Irradiation‑induced cellular senescence is linked to pro‑survival signaling and checkpoint regulation in a 2D and 3D model for head and neck cancer.

Fractionated irradiation causes premature senescence of tumor cells. Interactions between senescence, the immune system and survival signaling are poorly understood to date. As MAP kinases are implicated in immune resistance, the present study addressed the detection of senescence‑associated modulation of postradiogenic programmed death‑ligand 1 (PD‑L1) and MAP kinase ERK1/2 expression in an in vitro and ex vivo model for head and neck squamous cell carcinoma (HNSCC). Established HNSCC cell  lines (UM-SCC-11B, UM-SCC-14C and UM-SCC-22B) were employed to study the expression levels of p21, histone  H2AX (γH2AX), PD-L1 and phosphorylated (p)ERK1/2 via immunohistochemistry following application of 4x2 Gy. Using senescence‑associated β‑galactosidase (SA‑ß‑Gal) staining, postradiogenic induction of senescence was additionally assessed. Results were validated in a 3D ex vivo HNSCC model with vital explants.
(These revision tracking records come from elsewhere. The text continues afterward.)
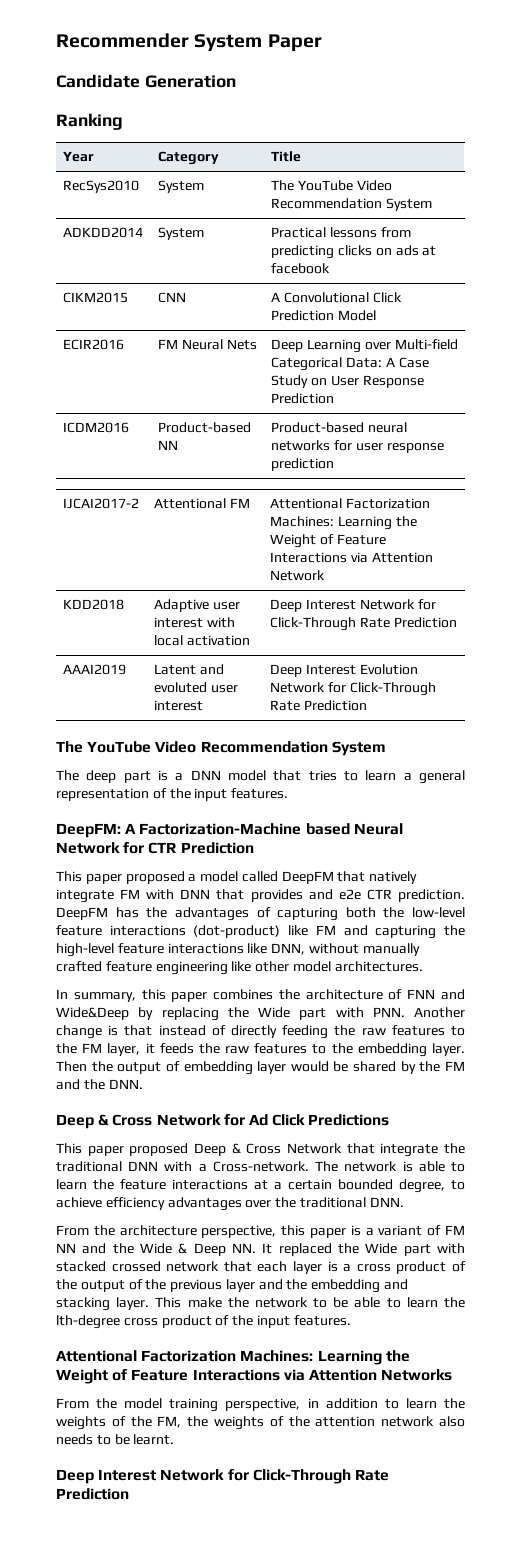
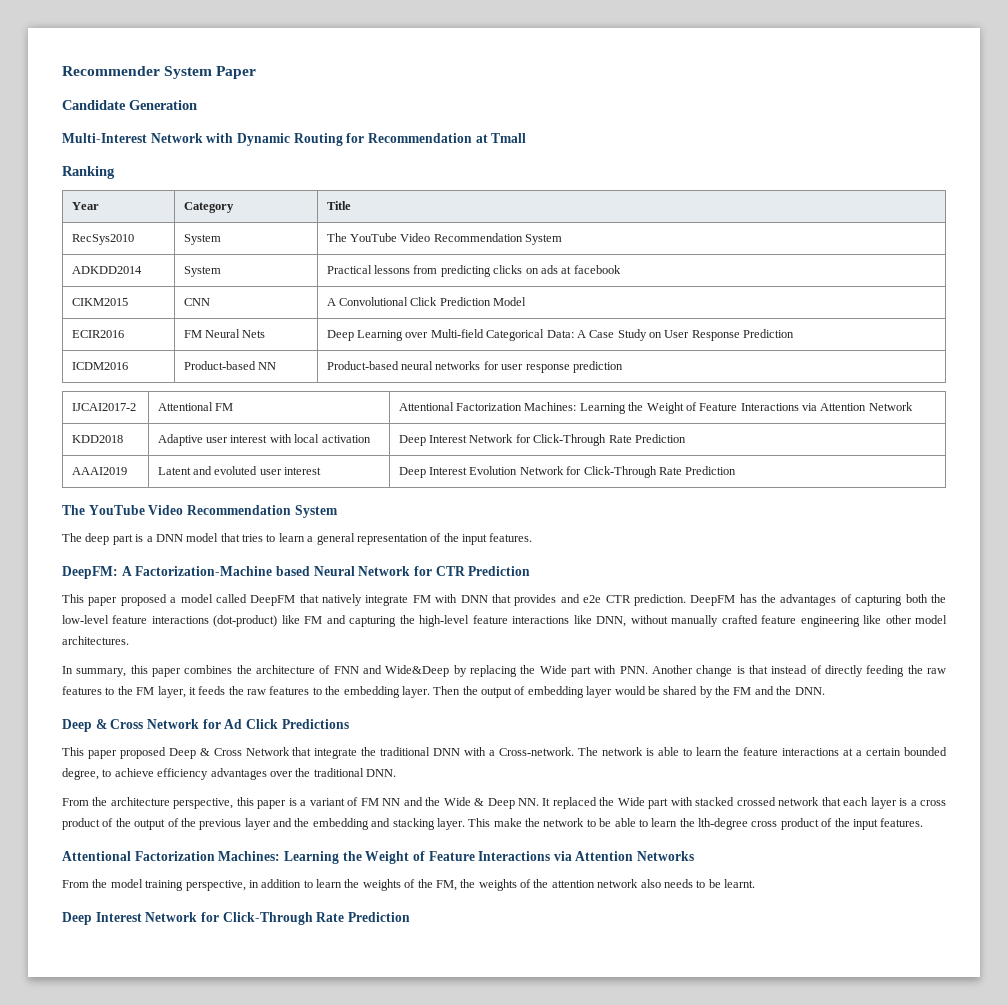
(236, 81) none -> [62,133,527,146] // Multi-Interest Network with Dynamic Routing for Recommendation at Tmall

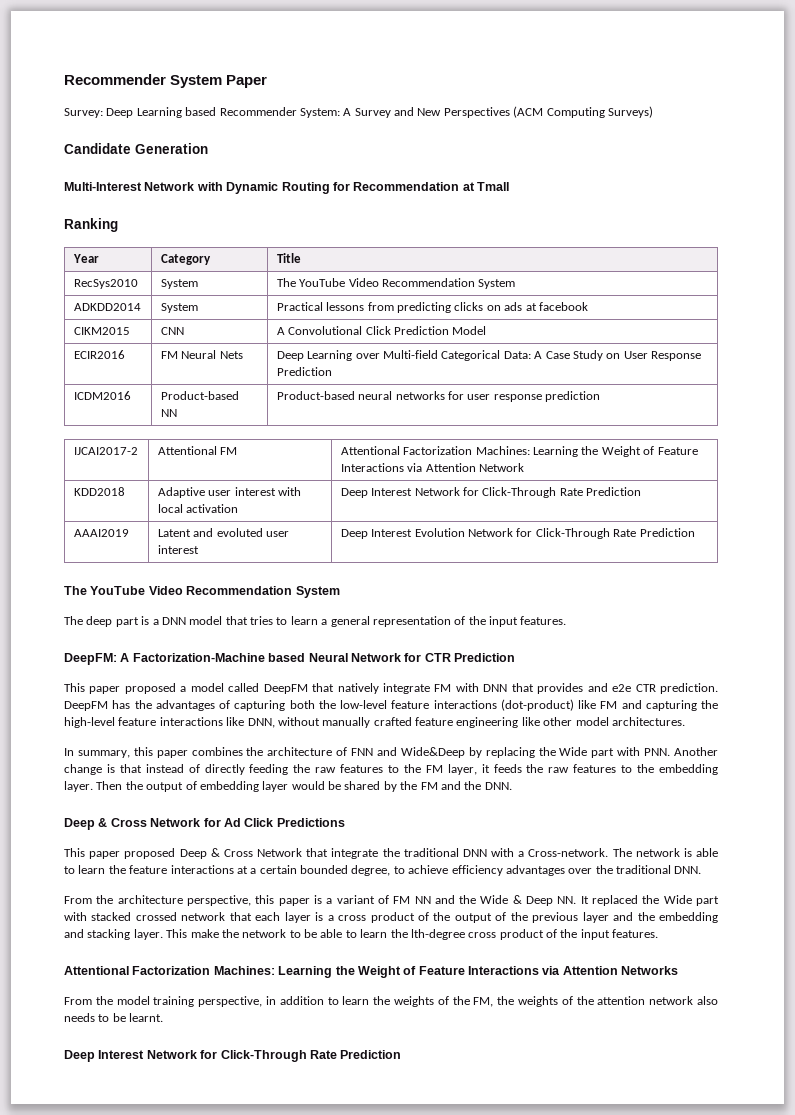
(257, 72) none -> [64,106,653,118] // Survey: Deep Learning based Recommender System: A Survey and New Perspectives (ACM Computing Surveys)

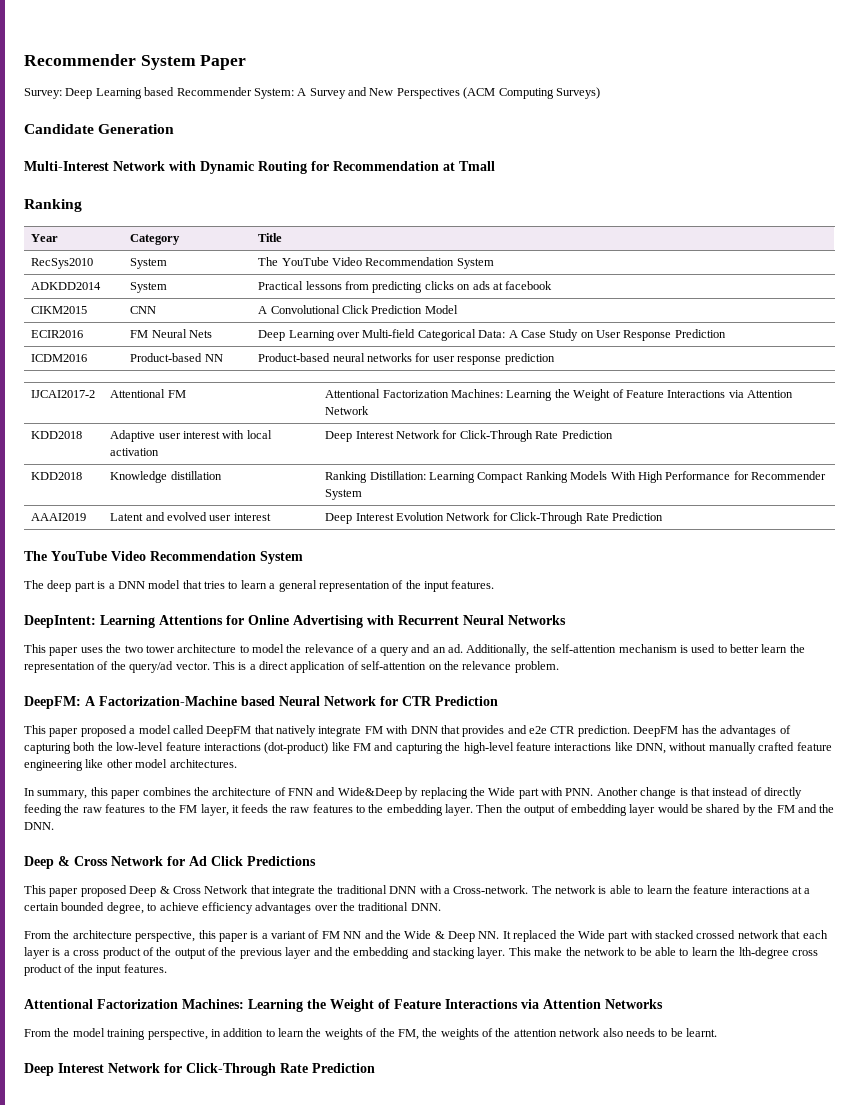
(642, 491) none -> [31,472,83,480] [110,471,222,483] [325,471,827,483] [325,489,363,500] // KDD2018 | Knowledge distillation | Ranking Distillation: Learning Compact Ranking Models With High Performance for Recommender System
[216,528,263,537] evoluted -> [167,512,208,521] evolved
(567, 620) none -> [24,615,566,628] [24,644,805,656] [24,661,559,673] // DeepIntent: Learning Attentions for Online Advertising with Recurrent Neural Networks // This paper uses the two tower architecture to model the relevance of a query and an ad. Additionally, the self-attention mechanism is used to better learn the representation of the query/ad vector. This is a direct application of self-attention on the relevance problem.

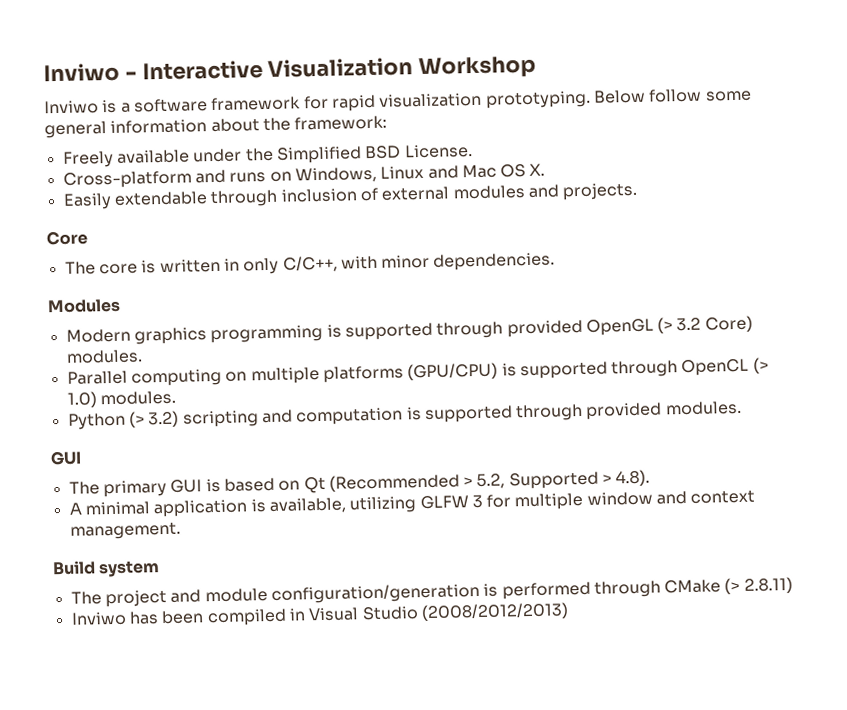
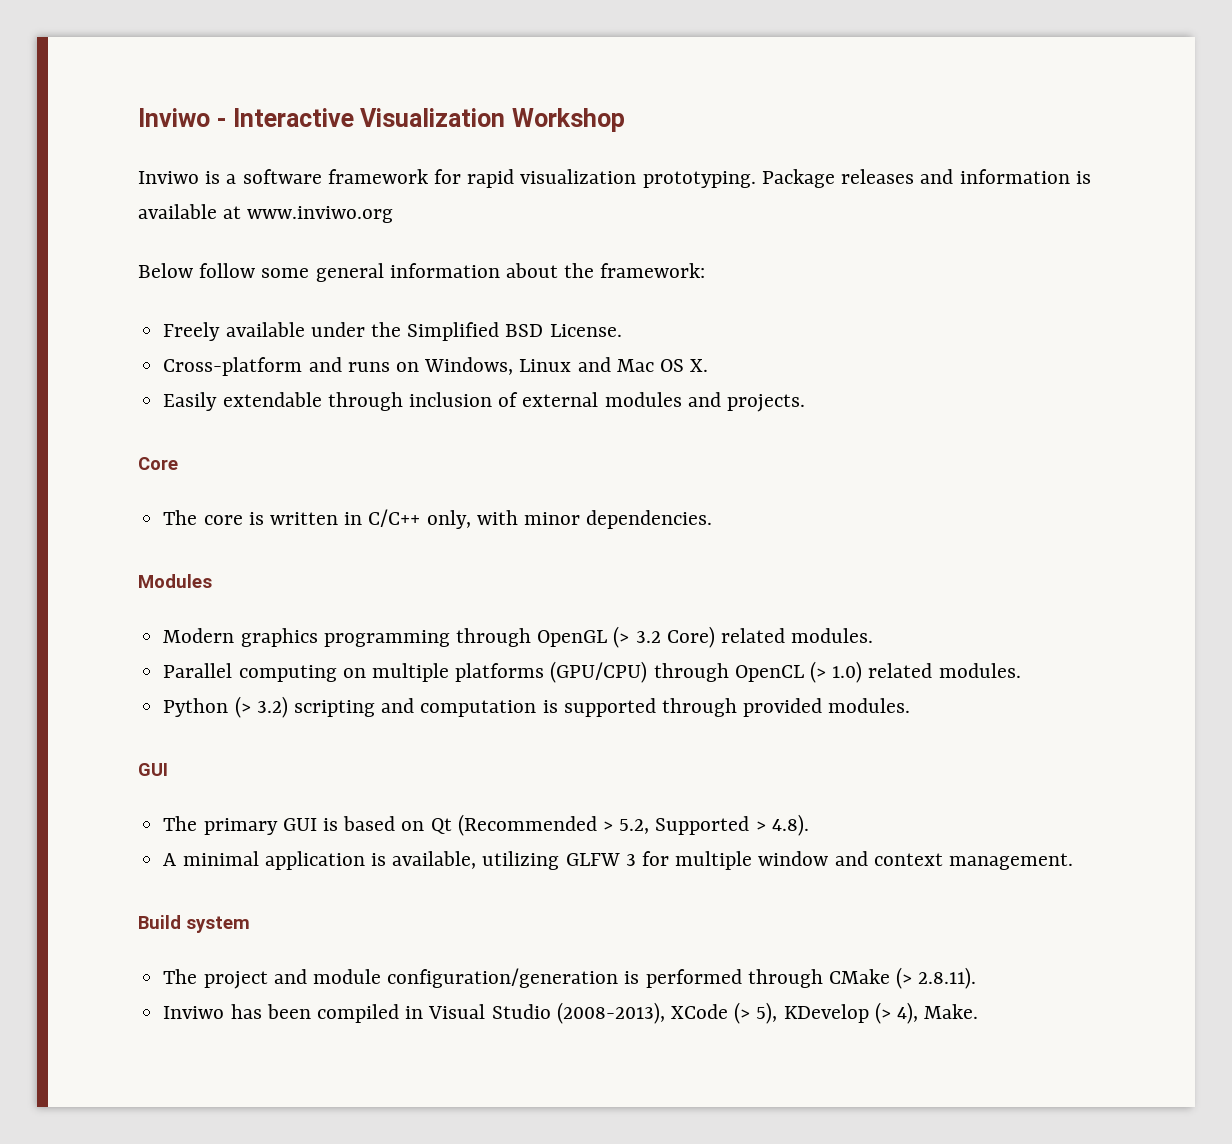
(591, 99) none -> [761,169,1091,188] [138,204,394,223] Package releases and information is available at www.inviwo.org //
[243,255,338,275] only C/C++, -> [368,509,471,529] C/C++ only,
[326,319,583,341] is supported through provided -> [455,628,531,647] through
(753, 324) none -> [720,628,785,643] related
[501,361,608,380] is supported -> (648, 672) none
(97, 399) none -> [868,663,933,678] related
[743,576,793,594] 2.8.11) -> [918,967,977,989] 2.8.11).
[420,602,569,622] (2008/2012/2013) -> [556,1002,979,1024] (2008-2013), XCode (> 5), KDevelop (> 4), Make.

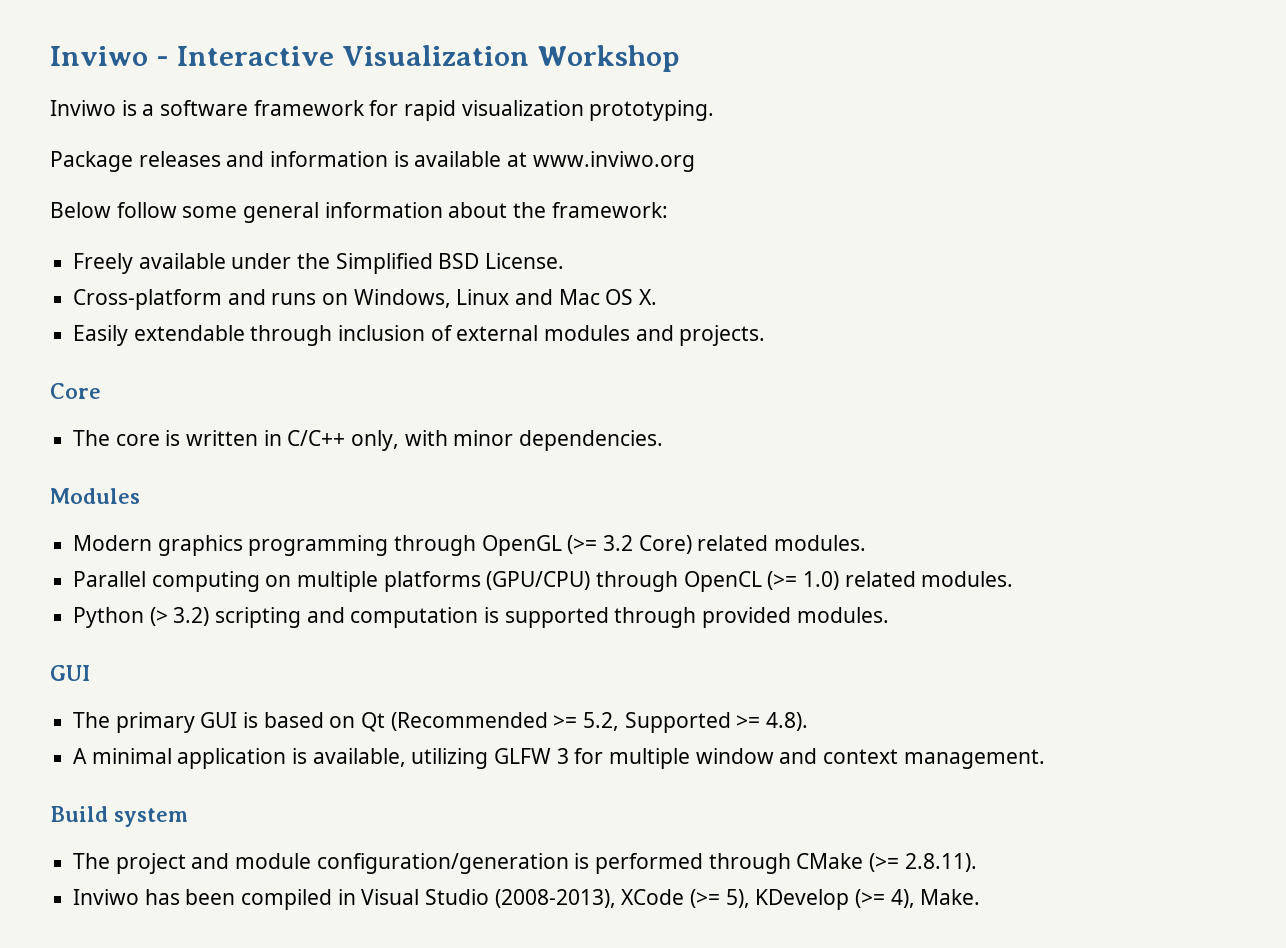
(756, 179) none -> (715, 110) //
[613,626,630,648] (> -> [567,535,598,554] (>=
[809,661,826,683] (> -> [767,571,798,590] (>=
[602,821,613,831] > -> [553,715,578,728] >=
[755,821,766,831] > -> [736,715,761,728] >=
[896,967,913,989] (> -> [869,853,900,872] (>=
[734,1002,751,1024] (> -> [690,889,721,908] (>=
[874,1002,891,1024] (> -> [855,889,886,908] (>=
Upon ionizing radiation (IR), senescence‑like subpopulations were observed in all cell lines, showing upregulation of PD‑L1 and pERK1/2 as well as of established senescence markers p21 and γH2AX. SA‑β‑Gal‑positive cells were found in all lines. These results were supported in a 3D tumor model. Fractionated IR can generate a subpopulation of HNSCC cells characterized by senescence‑typical cellular changes and marked expression of PD‑L1 and pERK1/2. Postradiogenic senescence in both 2D and 3D cancer models was possibly related to survival signaling and immune checkpoint regulation, crucial elements in tumor development and progress.